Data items

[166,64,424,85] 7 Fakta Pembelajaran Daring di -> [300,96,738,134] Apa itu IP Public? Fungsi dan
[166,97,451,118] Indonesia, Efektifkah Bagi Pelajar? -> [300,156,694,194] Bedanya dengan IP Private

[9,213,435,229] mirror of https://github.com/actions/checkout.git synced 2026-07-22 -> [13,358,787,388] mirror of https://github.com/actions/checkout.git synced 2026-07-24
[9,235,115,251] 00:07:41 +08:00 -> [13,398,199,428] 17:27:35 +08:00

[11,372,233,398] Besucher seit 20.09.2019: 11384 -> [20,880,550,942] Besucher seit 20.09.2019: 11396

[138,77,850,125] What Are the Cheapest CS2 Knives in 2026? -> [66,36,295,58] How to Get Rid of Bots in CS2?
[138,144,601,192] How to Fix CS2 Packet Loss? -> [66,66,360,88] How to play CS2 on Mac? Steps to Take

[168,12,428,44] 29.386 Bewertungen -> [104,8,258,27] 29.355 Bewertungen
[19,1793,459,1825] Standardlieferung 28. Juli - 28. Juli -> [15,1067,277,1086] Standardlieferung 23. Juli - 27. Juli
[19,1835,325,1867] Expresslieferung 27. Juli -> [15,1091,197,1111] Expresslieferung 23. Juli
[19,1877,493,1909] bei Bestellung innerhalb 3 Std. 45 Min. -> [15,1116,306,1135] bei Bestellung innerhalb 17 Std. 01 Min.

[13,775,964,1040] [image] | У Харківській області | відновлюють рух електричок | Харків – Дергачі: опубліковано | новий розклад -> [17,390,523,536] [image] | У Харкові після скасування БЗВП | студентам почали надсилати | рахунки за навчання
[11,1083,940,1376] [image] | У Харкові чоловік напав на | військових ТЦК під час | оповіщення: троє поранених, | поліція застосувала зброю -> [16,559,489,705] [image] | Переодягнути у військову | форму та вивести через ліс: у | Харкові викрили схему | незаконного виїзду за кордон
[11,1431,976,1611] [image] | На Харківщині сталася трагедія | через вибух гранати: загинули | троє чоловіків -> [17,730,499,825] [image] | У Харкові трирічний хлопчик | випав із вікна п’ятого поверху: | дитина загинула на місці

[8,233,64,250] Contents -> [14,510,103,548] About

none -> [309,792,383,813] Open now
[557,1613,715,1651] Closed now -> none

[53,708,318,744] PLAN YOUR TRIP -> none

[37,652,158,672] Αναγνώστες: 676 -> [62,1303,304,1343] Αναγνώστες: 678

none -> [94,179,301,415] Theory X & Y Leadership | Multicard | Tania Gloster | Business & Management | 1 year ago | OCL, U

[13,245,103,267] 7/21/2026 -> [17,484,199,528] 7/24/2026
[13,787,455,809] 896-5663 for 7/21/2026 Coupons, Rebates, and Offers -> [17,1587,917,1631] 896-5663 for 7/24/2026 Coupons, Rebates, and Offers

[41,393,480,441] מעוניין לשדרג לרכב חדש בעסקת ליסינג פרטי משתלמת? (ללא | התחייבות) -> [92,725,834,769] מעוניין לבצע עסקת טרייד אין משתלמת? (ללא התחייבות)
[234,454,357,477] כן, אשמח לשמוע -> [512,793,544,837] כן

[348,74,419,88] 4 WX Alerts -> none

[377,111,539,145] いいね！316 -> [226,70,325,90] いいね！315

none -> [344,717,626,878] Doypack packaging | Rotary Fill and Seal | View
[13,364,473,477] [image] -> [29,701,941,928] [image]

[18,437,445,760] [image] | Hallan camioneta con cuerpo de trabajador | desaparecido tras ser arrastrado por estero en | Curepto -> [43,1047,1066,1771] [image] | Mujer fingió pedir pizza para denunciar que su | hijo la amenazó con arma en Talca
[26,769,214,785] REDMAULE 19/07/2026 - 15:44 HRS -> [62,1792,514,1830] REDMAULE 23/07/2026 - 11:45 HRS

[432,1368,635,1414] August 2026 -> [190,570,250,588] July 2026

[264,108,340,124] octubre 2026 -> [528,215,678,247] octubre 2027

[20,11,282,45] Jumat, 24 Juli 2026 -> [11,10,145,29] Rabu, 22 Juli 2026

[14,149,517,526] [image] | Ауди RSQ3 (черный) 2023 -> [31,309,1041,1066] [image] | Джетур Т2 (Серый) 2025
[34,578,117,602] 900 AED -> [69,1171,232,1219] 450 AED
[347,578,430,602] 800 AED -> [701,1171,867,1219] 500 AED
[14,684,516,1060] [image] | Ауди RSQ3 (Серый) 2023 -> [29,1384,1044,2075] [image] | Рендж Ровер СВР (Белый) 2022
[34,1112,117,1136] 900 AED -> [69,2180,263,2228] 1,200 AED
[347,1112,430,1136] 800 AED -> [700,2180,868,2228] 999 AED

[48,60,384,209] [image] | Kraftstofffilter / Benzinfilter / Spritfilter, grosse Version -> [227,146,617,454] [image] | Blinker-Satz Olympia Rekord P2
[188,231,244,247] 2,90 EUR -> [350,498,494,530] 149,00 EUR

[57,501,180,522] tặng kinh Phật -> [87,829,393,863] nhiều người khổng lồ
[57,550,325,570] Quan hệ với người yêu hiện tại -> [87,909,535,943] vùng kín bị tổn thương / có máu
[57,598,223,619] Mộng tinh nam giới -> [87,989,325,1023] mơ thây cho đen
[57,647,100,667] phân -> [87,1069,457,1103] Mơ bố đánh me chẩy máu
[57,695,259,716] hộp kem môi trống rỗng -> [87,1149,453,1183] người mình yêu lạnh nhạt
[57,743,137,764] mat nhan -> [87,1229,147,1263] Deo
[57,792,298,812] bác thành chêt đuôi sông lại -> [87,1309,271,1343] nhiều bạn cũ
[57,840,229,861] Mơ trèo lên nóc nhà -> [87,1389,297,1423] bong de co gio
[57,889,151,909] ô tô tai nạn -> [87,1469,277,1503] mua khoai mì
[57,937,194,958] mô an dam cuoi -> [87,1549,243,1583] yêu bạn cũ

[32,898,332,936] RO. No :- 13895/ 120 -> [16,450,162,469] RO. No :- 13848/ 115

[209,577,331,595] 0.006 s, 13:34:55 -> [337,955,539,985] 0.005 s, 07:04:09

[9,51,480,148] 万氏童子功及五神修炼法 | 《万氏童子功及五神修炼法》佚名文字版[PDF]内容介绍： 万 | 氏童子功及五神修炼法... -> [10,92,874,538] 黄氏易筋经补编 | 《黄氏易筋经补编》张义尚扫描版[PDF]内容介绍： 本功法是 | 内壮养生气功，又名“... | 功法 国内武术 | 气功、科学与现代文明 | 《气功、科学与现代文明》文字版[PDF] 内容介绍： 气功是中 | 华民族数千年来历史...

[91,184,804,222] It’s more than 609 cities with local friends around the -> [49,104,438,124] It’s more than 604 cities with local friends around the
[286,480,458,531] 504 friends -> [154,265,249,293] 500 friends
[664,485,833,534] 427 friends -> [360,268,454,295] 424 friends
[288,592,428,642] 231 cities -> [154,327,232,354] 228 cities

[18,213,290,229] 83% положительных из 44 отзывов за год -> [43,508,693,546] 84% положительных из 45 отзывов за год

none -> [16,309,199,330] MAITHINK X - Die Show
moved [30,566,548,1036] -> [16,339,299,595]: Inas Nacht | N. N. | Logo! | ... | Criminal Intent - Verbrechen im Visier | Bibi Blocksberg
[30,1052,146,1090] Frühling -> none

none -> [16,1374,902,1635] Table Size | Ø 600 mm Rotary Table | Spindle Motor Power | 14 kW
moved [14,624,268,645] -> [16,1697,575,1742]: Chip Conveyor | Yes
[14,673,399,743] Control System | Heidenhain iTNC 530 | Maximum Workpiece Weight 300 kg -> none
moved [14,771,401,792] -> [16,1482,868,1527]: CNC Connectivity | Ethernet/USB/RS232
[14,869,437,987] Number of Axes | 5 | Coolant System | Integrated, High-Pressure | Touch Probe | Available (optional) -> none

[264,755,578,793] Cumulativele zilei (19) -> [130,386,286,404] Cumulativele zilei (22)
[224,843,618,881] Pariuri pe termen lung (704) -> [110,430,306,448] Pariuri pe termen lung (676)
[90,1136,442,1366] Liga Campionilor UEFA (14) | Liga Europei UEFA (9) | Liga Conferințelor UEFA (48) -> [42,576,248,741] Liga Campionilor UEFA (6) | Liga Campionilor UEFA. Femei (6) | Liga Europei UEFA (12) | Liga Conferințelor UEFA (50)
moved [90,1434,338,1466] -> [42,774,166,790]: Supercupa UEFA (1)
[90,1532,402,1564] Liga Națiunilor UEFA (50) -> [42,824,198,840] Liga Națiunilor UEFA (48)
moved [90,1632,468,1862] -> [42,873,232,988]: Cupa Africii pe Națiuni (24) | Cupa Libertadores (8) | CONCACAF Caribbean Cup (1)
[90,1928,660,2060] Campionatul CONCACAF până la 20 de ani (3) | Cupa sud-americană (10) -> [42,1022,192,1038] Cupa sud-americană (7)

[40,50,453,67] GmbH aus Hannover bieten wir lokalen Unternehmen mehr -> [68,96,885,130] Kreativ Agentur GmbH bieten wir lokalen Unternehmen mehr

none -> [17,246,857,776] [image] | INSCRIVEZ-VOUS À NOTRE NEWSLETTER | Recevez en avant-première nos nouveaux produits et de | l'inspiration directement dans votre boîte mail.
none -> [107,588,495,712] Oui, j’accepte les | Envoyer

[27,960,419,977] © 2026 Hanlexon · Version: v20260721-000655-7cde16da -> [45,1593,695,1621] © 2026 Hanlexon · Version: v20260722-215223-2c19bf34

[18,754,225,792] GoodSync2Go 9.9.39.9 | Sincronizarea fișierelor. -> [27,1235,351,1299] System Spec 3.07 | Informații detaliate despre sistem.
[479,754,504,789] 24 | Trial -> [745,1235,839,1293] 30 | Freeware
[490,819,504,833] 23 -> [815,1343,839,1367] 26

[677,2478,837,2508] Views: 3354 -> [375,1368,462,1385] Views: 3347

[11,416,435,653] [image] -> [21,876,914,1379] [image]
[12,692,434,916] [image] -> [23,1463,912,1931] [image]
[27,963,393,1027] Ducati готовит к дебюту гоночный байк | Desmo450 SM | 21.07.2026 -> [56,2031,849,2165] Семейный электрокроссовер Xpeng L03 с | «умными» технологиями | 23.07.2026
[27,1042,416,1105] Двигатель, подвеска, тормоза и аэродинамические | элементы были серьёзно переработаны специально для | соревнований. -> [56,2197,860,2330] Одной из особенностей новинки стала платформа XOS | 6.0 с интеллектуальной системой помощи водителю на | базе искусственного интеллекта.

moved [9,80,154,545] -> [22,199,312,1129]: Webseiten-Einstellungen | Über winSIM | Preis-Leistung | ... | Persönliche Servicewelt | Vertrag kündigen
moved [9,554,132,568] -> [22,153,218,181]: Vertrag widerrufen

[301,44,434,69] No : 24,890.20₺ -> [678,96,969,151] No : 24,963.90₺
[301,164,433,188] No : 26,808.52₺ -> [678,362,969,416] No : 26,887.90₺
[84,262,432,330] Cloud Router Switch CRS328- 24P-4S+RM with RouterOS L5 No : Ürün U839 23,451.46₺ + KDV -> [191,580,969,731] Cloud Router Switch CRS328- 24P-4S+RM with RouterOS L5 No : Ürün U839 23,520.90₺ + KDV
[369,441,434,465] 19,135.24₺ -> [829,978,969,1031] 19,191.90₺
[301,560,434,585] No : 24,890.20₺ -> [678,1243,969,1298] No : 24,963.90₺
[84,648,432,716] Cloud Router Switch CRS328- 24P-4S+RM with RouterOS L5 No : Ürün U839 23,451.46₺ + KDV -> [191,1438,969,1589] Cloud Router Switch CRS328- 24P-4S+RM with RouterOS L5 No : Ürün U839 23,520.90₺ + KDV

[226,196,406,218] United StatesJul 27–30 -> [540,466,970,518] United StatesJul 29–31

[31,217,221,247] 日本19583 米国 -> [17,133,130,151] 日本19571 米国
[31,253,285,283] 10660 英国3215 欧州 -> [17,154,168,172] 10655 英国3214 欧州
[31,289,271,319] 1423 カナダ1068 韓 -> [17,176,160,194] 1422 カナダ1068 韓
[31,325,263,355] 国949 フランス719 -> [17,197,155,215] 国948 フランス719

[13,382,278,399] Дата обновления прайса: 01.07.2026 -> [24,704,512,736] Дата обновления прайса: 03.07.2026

**Try it**
From the entries above, give again exactly the lines running from the line with "[14,673,399,743] Control System" to the line with "[90,1136,442,1366] Liga Campionilor"; include both of those lines.

**Solution below**
[14,673,399,743] Control System | Heidenhain iTNC 530 | Maximum Workpiece Weight 300 kg -> none
moved [14,771,401,792] -> [16,1482,868,1527]: CNC Connectivity | Ethernet/USB/RS232
[14,869,437,987] Number of Axes | 5 | Coolant System | Integrated, High-Pressure | Touch Probe | Available (optional) -> none

[264,755,578,793] Cumulativele zilei (19) -> [130,386,286,404] Cumulativele zilei (22)
[224,843,618,881] Pariuri pe termen lung (704) -> [110,430,306,448] Pariuri pe termen lung (676)
[90,1136,442,1366] Liga Campionilor UEFA (14) | Liga Europei UEFA (9) | Liga Conferințelor UEFA (48) -> [42,576,248,741] Liga Campionilor UEFA (6) | Liga Campionilor UEFA. Femei (6) | Liga Europei UEFA (12) | Liga Conferințelor UEFA (50)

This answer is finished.